Dans la nuit du 25 février, le détroit du Pas-de-Calais a de nouveau été le théâtre d’importantes opérations de sauvetage. Au total, 119 migrants ont été secourus après plusieurs tentatives de départ d’embarcations depuis le littoral nord de la France, illustrant la persistance et la dangerosité des traversées clandestines vers le Royaume-Uni.
Les interventions ont mobilisé d’importants moyens maritimes, sous la coordination du CROSS Gris-Nez. Ont notamment été engagés le canot tous temps Jean Bart II de la SNSM de Dunkerque, les patrouilleurs Pluvier et Flamant de la Marine nationale, des unités de la Gendarmerie maritime, ainsi que le remorqueur Abeille Normandie.
Trois embarcations ont été interceptées dans des conditions jugées critiques par les autorités. Sept personnes ont été secourues au large de Malo-les-Bains, 86 au large de Calais et 26 près de Boulogne-sur-Mer. Selon les services de secours, les migrants n’acceptent généralement l’assistance française qu’en situation d’extrême urgence, leur détermination à rejoindre le Royaume-Uni demeurant intacte.

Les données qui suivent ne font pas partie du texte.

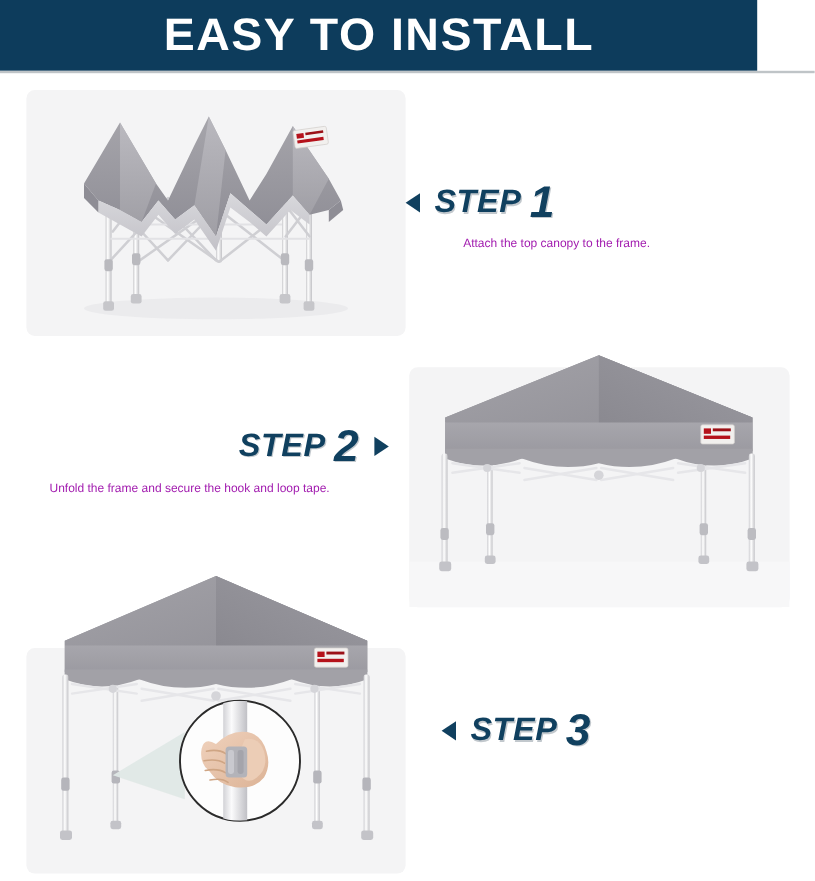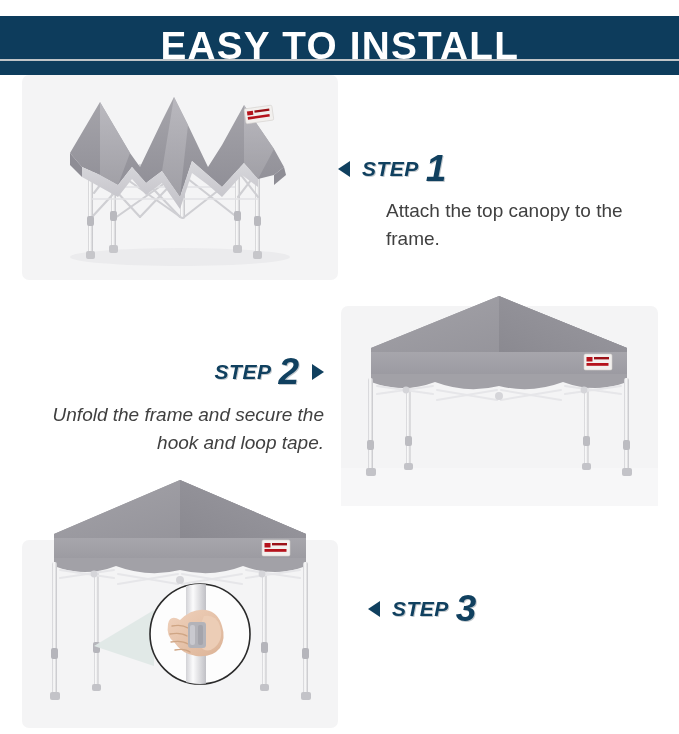--- a/index.html
+++ b/index.html
@@ -13,22 +13,22 @@
     position: relative;
     overflow: hidden;
     font-family: "Liberation Sans", sans-serif;
     -webkit-font-smoothing: antialiased;
   }
 
   
   .banner {
     position: absolute;
     left: 0;
-    top: 16px;
-    width: 679px;
+    top: 0;
+    width: 631px;
     height: 59px;
     background: #0d3c5c;
     display: flex;
     align-items: center;
     justify-content: center;
   }
   .banner-title {
     color: #ffffff;
     font-size: 38px;
     font-weight: bold;
@@ -61,21 +61,21 @@
   .step-block {
     position: absolute;
   }
   .step-head {
     display: flex;
     align-items: center;
     color: #10405f;
     white-space: nowrap;
   }
   .step-word {
-    font-size: 21px;
+    font-size: 27px;
     font-weight: bold;
     font-style: italic;
     letter-spacing: 0.5px;
     color: #10405f;
     text-shadow: 1px 1px 0 rgba(10,35,55,.25);
   }
   .step-num {
     font-size: 37px;
     font-weight: bold;
     font-style: italic;
@@ -92,22 +92,22 @@
   }
   .tri-left {
     border-right: 12px solid #10405f;
     margin-right: 12px;
   }
   .tri-right {
     border-left: 12px solid #10405f;
     margin-left: 13px;
   }
   .step-desc {
-    font-size: 19px;
-    color: #404040;
+    font-size: 10px;
+    color: #a21caf;
     line-height: 1.45;
     font-family: "Liberation Sans", sans-serif;
   }
   .align-right { text-align: right; }
 
   
   svg { display: block; }
 </style>
 </head>
 <body>
@@ -207,21 +207,21 @@
   </div>
   <div class="step-desc" style="margin-top:12px; margin-left:48px; width:270px;">Attach the top canopy to the frame.</div>
 </div>
 
 <div class="step-block align-right" style="left:14px; top:355px; width:310px;">
   <div class="step-head" style="justify-content:flex-end;">
     <span class="step-word">STEP</span>
     <span class="step-num">2</span>
     <span class="tri tri-right"></span>
   </div>
-  <div class="step-desc" style="margin-top:13px; text-align:right; margin-left:22px; width:288px;font-style:italic;">Unfold the frame and secure the hook and loop tape.</div>
+  <div class="step-desc" style="margin-top:13px; text-align:center; width:288px;">Unfold the frame and secure the hook and loop tape.</div>
 </div>
 
 <div class="panel" style="left:341px; top:306px; width:317px; height:200px;"></div>
 
 <div class="photo-stage" style="left:341px; top:290px; width:317px; height:216px;">
   <svg width="317" height="216" viewBox="0 0 317 216">
     <defs>
       <linearGradient id="roof2L" x1="0" y1="0" x2="1" y2="1">
         <stop offset="0%" stop-color="#a3a2a8"></stop>
         <stop offset="100%" stop-color="#8d8c93"></stop>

Ces nouveaux sauvetages rappellent que le détroit du Pas-de-Calais figure parmi les zones maritimes les plus fréquentées au monde, avec des conditions de navigation particulièrement complexes, quelle que soit la saison. Pour des embarcations souvent précaires et surchargées, le moindre incident peut rapidement tourner au drame.